((
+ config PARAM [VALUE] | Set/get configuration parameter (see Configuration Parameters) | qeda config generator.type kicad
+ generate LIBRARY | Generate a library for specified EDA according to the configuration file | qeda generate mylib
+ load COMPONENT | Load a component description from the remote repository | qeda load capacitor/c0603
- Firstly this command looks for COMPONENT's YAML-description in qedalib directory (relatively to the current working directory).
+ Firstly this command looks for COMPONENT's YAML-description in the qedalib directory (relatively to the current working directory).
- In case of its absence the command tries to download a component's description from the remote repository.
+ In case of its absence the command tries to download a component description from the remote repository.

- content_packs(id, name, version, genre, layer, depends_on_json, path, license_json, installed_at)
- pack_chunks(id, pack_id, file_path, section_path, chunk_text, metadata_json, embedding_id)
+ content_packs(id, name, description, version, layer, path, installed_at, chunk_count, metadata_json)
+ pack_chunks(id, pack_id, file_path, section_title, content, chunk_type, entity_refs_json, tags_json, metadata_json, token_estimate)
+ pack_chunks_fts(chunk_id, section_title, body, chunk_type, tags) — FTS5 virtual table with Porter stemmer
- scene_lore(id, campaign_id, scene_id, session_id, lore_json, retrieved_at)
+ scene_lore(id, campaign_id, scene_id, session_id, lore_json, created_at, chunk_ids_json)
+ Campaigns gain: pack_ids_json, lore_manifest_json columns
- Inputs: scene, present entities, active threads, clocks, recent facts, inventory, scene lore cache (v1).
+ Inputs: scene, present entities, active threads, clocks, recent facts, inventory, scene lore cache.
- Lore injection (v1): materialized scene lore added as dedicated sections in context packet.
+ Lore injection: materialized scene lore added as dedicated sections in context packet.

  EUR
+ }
))
Reproduce the entire listing so that it matches the original in every line.

### TASK RESPONSE
+ config PARAM [VALUE] | Set/get configuration parameter (see Configuration Parameters) | qeda config generator.type kicad
+ generate LIBRARY | Generate a library for specified EDA according to the configuration file | qeda generate mylib
+ load COMPONENT | Load a component description from the remote repository | qeda load capacitor/c0603
- Firstly this command looks for COMPONENT's YAML-description in qedalib directory (relatively to the current working directory).
+ Firstly this command looks for COMPONENT's YAML-description in the qedalib directory (relatively to the current working directory).
- In case of its absence the command tries to download a component's description from the remote repository.
+ In case of its absence the command tries to download a component description from the remote repository.

- content_packs(id, name, version, genre, layer, depends_on_json, path, license_json, installed_at)
- pack_chunks(id, pack_id, file_path, section_path, chunk_text, metadata_json, embedding_id)
+ content_packs(id, name, description, version, layer, path, installed_at, chunk_count, metadata_json)
+ pack_chunks(id, pack_id, file_path, section_title, content, chunk_type, entity_refs_json, tags_json, metadata_json, token_estimate)
+ pack_chunks_fts(chunk_id, section_title, body, chunk_type, tags) — FTS5 virtual table with Porter stemmer
- scene_lore(id, campaign_id, scene_id, session_id, lore_json, retrieved_at)
+ scene_lore(id, campaign_id, scene_id, session_id, lore_json, created_at, chunk_ids_json)
+ Campaigns gain: pack_ids_json, lore_manifest_json columns
- Inputs: scene, present entities, active threads, clocks, recent facts, inventory, scene lore cache (v1).
+ Inputs: scene, present entities, active threads, clocks, recent facts, inventory, scene lore cache.
- Lore injection (v1): materialized scene lore added as dedicated sections in context packet.
+ Lore injection: materialized scene lore added as dedicated sections in context packet.

  EUR
+ }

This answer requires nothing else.